### Problem to solve:
In full and without alteration, transcribe the listing.

### Record set:
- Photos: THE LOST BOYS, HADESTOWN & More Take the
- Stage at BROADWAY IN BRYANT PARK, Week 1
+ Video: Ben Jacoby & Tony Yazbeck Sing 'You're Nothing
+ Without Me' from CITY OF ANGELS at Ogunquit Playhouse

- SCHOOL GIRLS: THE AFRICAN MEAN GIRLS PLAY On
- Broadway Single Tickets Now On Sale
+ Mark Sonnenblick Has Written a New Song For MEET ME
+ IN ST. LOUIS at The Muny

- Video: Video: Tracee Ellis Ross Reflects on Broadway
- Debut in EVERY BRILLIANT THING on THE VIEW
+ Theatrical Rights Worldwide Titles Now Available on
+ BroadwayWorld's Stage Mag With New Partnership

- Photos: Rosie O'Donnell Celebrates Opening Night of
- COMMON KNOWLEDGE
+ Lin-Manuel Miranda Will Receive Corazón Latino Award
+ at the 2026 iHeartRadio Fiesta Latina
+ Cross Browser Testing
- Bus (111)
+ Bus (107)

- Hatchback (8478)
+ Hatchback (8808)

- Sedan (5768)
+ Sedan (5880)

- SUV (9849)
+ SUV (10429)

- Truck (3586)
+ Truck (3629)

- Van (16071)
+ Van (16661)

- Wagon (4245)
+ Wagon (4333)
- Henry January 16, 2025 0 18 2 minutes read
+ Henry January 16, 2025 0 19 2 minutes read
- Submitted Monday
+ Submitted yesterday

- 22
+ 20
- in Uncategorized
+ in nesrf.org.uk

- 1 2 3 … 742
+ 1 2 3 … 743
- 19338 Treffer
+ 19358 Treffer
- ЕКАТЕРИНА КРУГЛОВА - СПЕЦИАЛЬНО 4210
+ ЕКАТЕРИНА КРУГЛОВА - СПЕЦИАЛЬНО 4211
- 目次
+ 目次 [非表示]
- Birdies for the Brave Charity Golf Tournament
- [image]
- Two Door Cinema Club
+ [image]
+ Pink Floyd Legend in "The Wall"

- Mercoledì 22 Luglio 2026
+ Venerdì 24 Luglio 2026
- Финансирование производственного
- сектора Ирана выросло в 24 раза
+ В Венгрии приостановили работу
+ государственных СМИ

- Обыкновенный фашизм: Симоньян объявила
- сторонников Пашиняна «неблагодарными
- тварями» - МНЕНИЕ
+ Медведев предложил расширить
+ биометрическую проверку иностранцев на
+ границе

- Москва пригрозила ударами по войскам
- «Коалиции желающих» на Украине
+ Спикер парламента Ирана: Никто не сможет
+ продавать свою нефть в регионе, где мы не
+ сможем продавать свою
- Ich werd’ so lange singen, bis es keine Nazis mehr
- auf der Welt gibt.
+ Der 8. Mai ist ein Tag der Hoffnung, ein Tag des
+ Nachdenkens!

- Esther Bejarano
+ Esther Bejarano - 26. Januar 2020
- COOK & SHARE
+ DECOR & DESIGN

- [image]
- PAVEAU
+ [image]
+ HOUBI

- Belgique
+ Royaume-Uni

### Completed exercise:
- Photos: THE LOST BOYS, HADESTOWN & More Take the
- Stage at BROADWAY IN BRYANT PARK, Week 1
+ Video: Ben Jacoby & Tony Yazbeck Sing 'You're Nothing
+ Without Me' from CITY OF ANGELS at Ogunquit Playhouse

- SCHOOL GIRLS: THE AFRICAN MEAN GIRLS PLAY On
- Broadway Single Tickets Now On Sale
+ Mark Sonnenblick Has Written a New Song For MEET ME
+ IN ST. LOUIS at The Muny

- Video: Video: Tracee Ellis Ross Reflects on Broadway
- Debut in EVERY BRILLIANT THING on THE VIEW
+ Theatrical Rights Worldwide Titles Now Available on
+ BroadwayWorld's Stage Mag With New Partnership

- Photos: Rosie O'Donnell Celebrates Opening Night of
- COMMON KNOWLEDGE
+ Lin-Manuel Miranda Will Receive Corazón Latino Award
+ at the 2026 iHeartRadio Fiesta Latina
+ Cross Browser Testing
- Bus (111)
+ Bus (107)

- Hatchback (8478)
+ Hatchback (8808)

- Sedan (5768)
+ Sedan (5880)

- SUV (9849)
+ SUV (10429)

- Truck (3586)
+ Truck (3629)

- Van (16071)
+ Van (16661)

- Wagon (4245)
+ Wagon (4333)
- Henry January 16, 2025 0 18 2 minutes read
+ Henry January 16, 2025 0 19 2 minutes read
- Submitted Monday
+ Submitted yesterday

- 22
+ 20
- in Uncategorized
+ in nesrf.org.uk

- 1 2 3 … 742
+ 1 2 3 … 743
- 19338 Treffer
+ 19358 Treffer
- ЕКАТЕРИНА КРУГЛОВА - СПЕЦИАЛЬНО 4210
+ ЕКАТЕРИНА КРУГЛОВА - СПЕЦИАЛЬНО 4211
- 目次
+ 目次 [非表示]
- Birdies for the Brave Charity Golf Tournament
- [image]
- Two Door Cinema Club
+ [image]
+ Pink Floyd Legend in "The Wall"

- Mercoledì 22 Luglio 2026
+ Venerdì 24 Luglio 2026
- Финансирование производственного
- сектора Ирана выросло в 24 раза
+ В Венгрии приостановили работу
+ государственных СМИ

- Обыкновенный фашизм: Симоньян объявила
- сторонников Пашиняна «неблагодарными
- тварями» - МНЕНИЕ
+ Медведев предложил расширить
+ биометрическую проверку иностранцев на
+ границе

- Москва пригрозила ударами по войскам
- «Коалиции желающих» на Украине
+ Спикер парламента Ирана: Никто не сможет
+ продавать свою нефть в регионе, где мы не
+ сможем продавать свою
- Ich werd’ so lange singen, bis es keine Nazis mehr
- auf der Welt gibt.
+ Der 8. Mai ist ein Tag der Hoffnung, ein Tag des
+ Nachdenkens!

- Esther Bejarano
+ Esther Bejarano - 26. Januar 2020
- COOK & SHARE
+ DECOR & DESIGN

- [image]
- PAVEAU
+ [image]
+ HOUBI

- Belgique
+ Royaume-Uni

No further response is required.